Dix ans durant, un fermier anglais a vendu des potences à des pays africains. Il va devoir renoncer à ce juteux commerce.

Cette fois, c'est terminé. Marc Lucas, un fermier britannique du Suffolk, favorable à la peine de mort, va devoir trouver une autre source de revenus. Selon la BBC, une directive européenne, approuvée par le gouvernement de Sa Majesté, va rendre illégal son petit commerce à partir du 31 juillet.

C'est que l'affaire était juteuse, même si elle horrifie aussi bien Amnesty International que les autorités britanniques. Dix ans durant, le fermier de Mildenhall a livré des potences faites sur mesure à des dirigeants africains pas toujours en odeur de sainteté.

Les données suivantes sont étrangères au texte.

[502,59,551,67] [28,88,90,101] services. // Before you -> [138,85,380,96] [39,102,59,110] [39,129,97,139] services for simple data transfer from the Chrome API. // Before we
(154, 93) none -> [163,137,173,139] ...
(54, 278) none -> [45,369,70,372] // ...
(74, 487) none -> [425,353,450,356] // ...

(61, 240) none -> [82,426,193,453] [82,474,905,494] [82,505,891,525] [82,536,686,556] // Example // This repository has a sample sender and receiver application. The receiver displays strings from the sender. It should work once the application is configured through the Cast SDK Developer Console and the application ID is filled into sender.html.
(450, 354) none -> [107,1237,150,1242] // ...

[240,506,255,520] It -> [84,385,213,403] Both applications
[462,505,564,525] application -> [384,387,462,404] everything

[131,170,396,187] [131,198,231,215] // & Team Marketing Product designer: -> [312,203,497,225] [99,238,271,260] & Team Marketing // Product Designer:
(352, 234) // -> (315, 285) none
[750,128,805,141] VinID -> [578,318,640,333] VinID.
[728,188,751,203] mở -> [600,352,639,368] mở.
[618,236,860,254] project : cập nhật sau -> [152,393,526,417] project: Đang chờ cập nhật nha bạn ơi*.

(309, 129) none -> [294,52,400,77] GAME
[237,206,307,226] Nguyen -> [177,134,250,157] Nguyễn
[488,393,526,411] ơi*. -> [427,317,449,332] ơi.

Au catalogue, des modèles très simple à 12 000 livres (27 000 fr.), mais aussi des potences à pendaisons multiples montées sur des ponts de camion achetées jusqu'à 100 000 livres (228 000 fr.). De quoi voir la vie en rose pour Lucas, qui se retranche derrière le fait que «les affaires sont les affaires!».

Tout autre son de cloche du côté d'Amnesty International, qui regrette qu'une société britannique se soit livrée à un tel commerce alors que le Royaume-Uni s'oppose avec vigueur à la peine de mort.